Cain attended that rally on June 20, 2020, at the BOK Center in Tulsa, Oklahoma. He tested positive for COVID-19 on June 29, was hospitalized on July 1, and died on July 30.

You can’t live in a “different reality” because no such place exists. Trying to pretend otherwise can get you killed. Or worse.

What’s worse than getting killed? Well, for one, the meaninglessness of Peter Baker’s imagined world in which no reality is more real than any of the others. Nothing is true.
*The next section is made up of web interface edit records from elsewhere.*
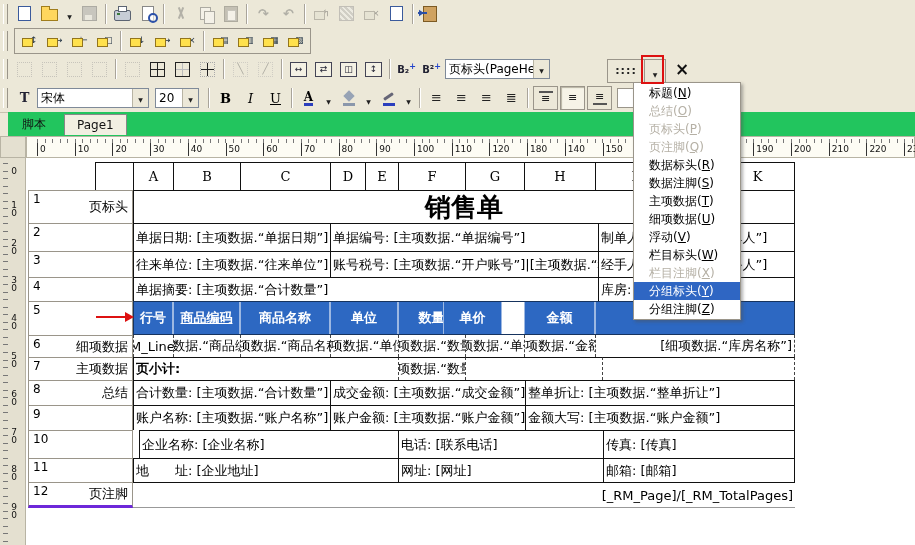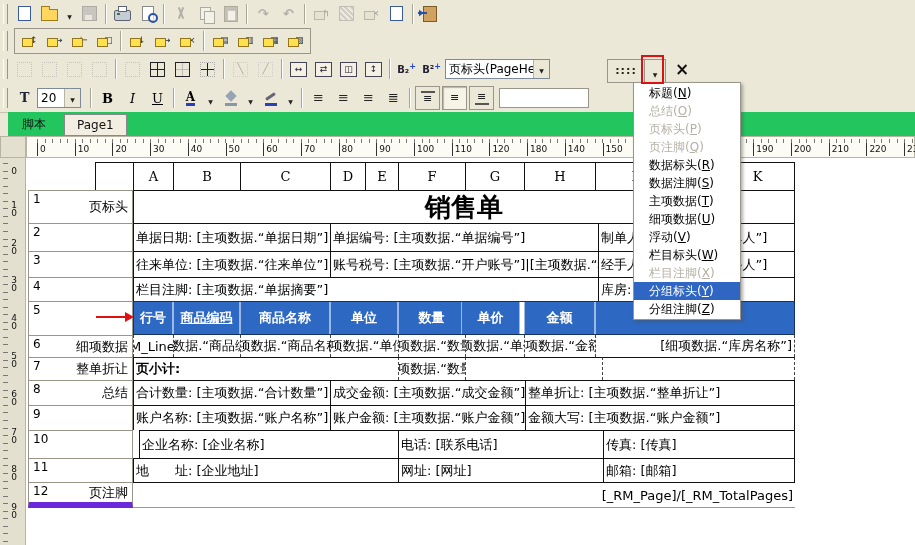--- a/index.html
+++ b/index.html
@@ -100,21 +100,21 @@
   .st-d{border-left:1px dashed #444;border-top:1px solid #111}
   .st-d2{border-left:1px dashed #444}
   .st-b{background:var(--blue,#2d68c2);color:#fff;font-weight:bold;border:1px solid #9db8e2}
   .st-t{font-size:26px;font-weight:bold}
   .st-f{border-top:1px solid #111;border-bottom:1px solid #999;background:transparent}
   .st-h{font-family:"DejaVu Serif","Liberation Serif",serif}
   .rsolid{border-right:1px solid #111}
   .rdash{border-right:1px dashed #444}
   .rlab{position:absolute;box-sizing:border-box;background:#fff;border-left:1px solid #9a958a;border-top:1px solid #9a958a;border-right:1px solid #9a958a;
         display:flex;align-items:center;justify-content:flex-end;padding-right:4px;font-size:13px;color:#000}
-  .rlab.lastrow{border-bottom:6px solid #6d28d9}
+  .rlab.lastrow{border-bottom:3px solid #6d28d9}
   .rnum{position:absolute;left:4px;top:1px;font-size:12px}
   #blueframe{position:absolute;border:1px solid #16335e;box-sizing:border-box;pointer-events:none}
   
   #bandmenu{position:absolute;left:633px;top:82px;width:106px;background:#fff;border:1px solid #9a958a;
             box-shadow:2px 2px 3px rgba(80,80,80,.45);z-index:50;padding:1px 0}
   .mi{height:18px;line-height:18px;padding-left:15px;font-size:12px;color:#000;white-space:nowrap}
   .mi.dis{color:#b5b0a5}
   .mi.hl{background:var(--mhl,#2f66c3);color:#fff}
   
   #redbox{position:absolute;left:641px;top:55px;width:23px;height:29px;border:2px solid #dd1111;box-sizing:border-box;z-index:60;pointer-events:none}
@@ -295,20 +295,26 @@
     </span>
   <span class="tbtn" style="position:absolute;left:667px;top:4px;width:26px">
       <span class="ic ic-x">×</span>
     </span>
 </div>
 <div class="tbrow" id="tb4">
   <span class="grip"></span>
   <span class="tbtn">
       <span class="ic ic-T">T</span>
     </span>
+  <div class="combo" style="position:relative;left:0;width:112px;margin-right:6px">
+    <span class="cval">宋体</span>
+    <span class="cbtn">
+        <span class="caret"></span>
+      </span>
+  </div>
   <div class="combo" style="position:relative;left:0;width:44px;margin-right:6px">
     <span class="cval">20</span>
     <span class="cbtn">
         <span class="caret"></span>
       </span>
   </div>
   <span class="tsep"></span>
   <span class="tbtn">
       <span class="ic ic-B">B</span>
     </span>
@@ -437,50 +443,50 @@
       <span class="rnum">3</span>
       <span></span>
     </div>
     <div class="cell al-l st-s" style="left: 133px; top: 251px; width: 197px; height: 26px;">往来单位: [主项数据.“往来单位”]</div>
     <div class="cell al-l st-s" style="left: 330px; top: 251px; width: 268px; height: 26px;">账号税号: [主项数据.“开户账号”]|[主项数据.“税号”]</div>
     <div class="cell al-l st-s rsolid" style="left: 598px; top: 251px; width: 197px; height: 26px;">经手人: [主项数据.“经手人”]</div>
     <div class="rlab" style="left: 28px; top: 277px; width: 105px; height: 24px;">
       <span class="rnum">4</span>
       <span></span>
     </div>
-    <div class="cell al-l st-s" style="left: 133px; top: 277px; width: 465px; height: 24px;">栏目注脚: [主项数据.“单据摘要”]</div>
+    <div class="cell al-l st-s" style="left: 133px; top: 277px; width: 465px; height: 24px;">单据摘要: [主项数据.“合计数量”]</div>
     <div class="cell al-l st-s rsolid" style="left: 598px; top: 277px; width: 197px; height: 24px;">库房: [主项数据.“库房”]</div>
     <div class="rlab" style="left: 28px; top: 301px; width: 105px; height: 34px;">
       <span class="rnum">5</span>
       <span></span>
     </div>
     <div class="cell al-c st-b" style="left: 133px; top: 301px; width: 40px; height: 34px;">行号</div>
     <div class="cell al-c st-b" style="left: 173px; top: 301px; width: 67px; height: 34px; text-decoration: underline;">商品编码</div>
     <div class="cell al-c st-b" style="left: 240px; top: 301px; width: 90px; height: 34px;">商品名称</div>
     <div class="cell al-c st-b" style="left: 330px; top: 301px; width: 68px; height: 34px;">单位</div>
     <div class="cell al-c st-b" style="left: 398px; top: 301px; width: 67px; height: 34px;">数量</div>
-    <div class="cell al-c st-b" style="left: 461px; top: 301px; width: 59px; height: 34px;">单价</div>
+    <div class="cell al-c st-b" style="left: 443px; top: 301px; width: 59px; height: 34px;">单价</div>
     <div class="cell al-c st-b" style="left: 524px; top: 301px; width: 71px; height: 34px;">金额</div>
     <div class="cell al-c st-b" style="left: 595px; top: 301px; width: 200px; height: 34px;"></div>
     <div id="blueframe" style="left: 133px; top: 301px; width: 662px; height: 34px;"></div>
     <div class="rlab" style="left: 28px; top: 335px; width: 105px; height: 22px;">
       <span class="rnum">6</span>
       <span>细项数据</span>
     </div>
     <div class="cell al-c st-d2" style="left: 133px; top: 335px; width: 40px; height: 22px;">[_RM_LineNo]</div>
     <div class="cell al-c st-d2" style="left: 173px; top: 335px; width: 67px; height: 22px;">[细项数据.“商品编码”]</div>
     <div class="cell al-c st-d2" style="left: 240px; top: 335px; width: 90px; height: 22px;">[细项数据.“商品名称”]</div>
     <div class="cell al-c st-d2" style="left: 330px; top: 335px; width: 68px; height: 22px;">[细项数据.“单位”]</div>
     <div class="cell al-c st-d2" style="left: 398px; top: 335px; width: 67px; height: 22px;">[细项数据.“数量”]</div>
     <div class="cell al-c st-d2" style="left: 465px; top: 335px; width: 59px; height: 22px;">[细项数据.“单价”]</div>
     <div class="cell al-c st-d2" style="left: 524px; top: 335px; width: 71px; height: 22px;">[细项数据.“金额”]</div>
     <div class="cell al-r st-d2 rdash" style="left: 595px; top: 335px; width: 200px; height: 22px;">[细项数据.“库房名称”]</div>
     <div class="rlab" style="left: 28px; top: 357px; width: 105px; height: 23px;">
       <span class="rnum">7</span>
-      <span>整单折让</span>
+      <span>主项数据</span>
     </div>
     <div class="cell al-l st-s" style="left: 133px; top: 357px; width: 265px; height: 23px; font-weight: bold;">页小计:</div>
     <div class="cell al-c st-d" style="left: 398px; top: 357px; width: 67px; height: 23px;">[细项数据.“数量”]</div>
     <div class="cell al-l st-d" style="left: 465px; top: 357px; width: 137px; height: 23px;"></div>
     <div class="cell al-l st-d rdash" style="left: 602px; top: 357px; width: 193px; height: 23px;"></div>
     <div class="rlab" style="left: 28px; top: 380px; width: 105px; height: 25px;">
       <span class="rnum">8</span>
       <span>总结</span>
     </div>
     <div class="cell al-l st-s" style="left: 133px; top: 380px; width: 197px; height: 25px;">合计数量: [主项数据.“合计数量”]</div>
Nothing matters. “The torture of restlessness and vague desire … a boat longing for the sea and yet afraid.”

Contrast that fuzzy nonsense with the clarity and honesty of Chris Quinn in a March 30, 2024 editorial in which he strove to live up to the name of his newspaper, The Plain Dealer,Our Trump reporting upsets some readers, but there aren’t two sides to facts: Letter from the Editor“:

This is a tough column to write, because I don’t want to demean or insult those who write me in good faith. I’ve started it a half dozen times since November but turned to other topics each time because this needle is hard to thread. No matter how I present it, I’ll offend some thoughtful, decent people.

The north star here is truth. We tell the truth, even when it offends some of the people who pay us for information.

The truth is that Donald Trump undermined faith in our elections in his false bid to retain the presidency. He sparked an insurrection intended to overthrow our government and keep himself in power. No president in our history has done worse.

This is not subjective. We all saw it. Plenty of leaders today try to convince the masses we did not see what we saw, but our eyes don’t deceive. (If leaders began a yearslong campaign today to convince us that the Baltimore bridge did not collapse Tuesday morning, would you ever believe them?) Trust your eyes. Trump on Jan. 6 launched the most serious threat to our system of government since the Civil War. You know that. You saw it.

The facts involving Trump are crystal clear, and as news people, we cannot pretend otherwise, as unpopular as that might be with a segment of our readers. There aren’t two sides to facts. People who say the earth is flat don’t get space on our platforms. If that offends them, so be it.

Flat-earthers do not “live in a different reality” in which the earth is flat. They live in the same reality as the rest of us, the only reality available to any of us. We may not have the capacity to perceive or to understand every aspect of this one reality with epistemological certainty, but we all know the earth ain’t flat.

And, as Quinn says, we all know what happened on Jan. 6.

“You know that. You saw it.” That’s reality.

Choosing to pretend that you don’t know that or that you didn’t see it does not create a “different reality.” It just makes it more difficult and dangerous for you to live in this one.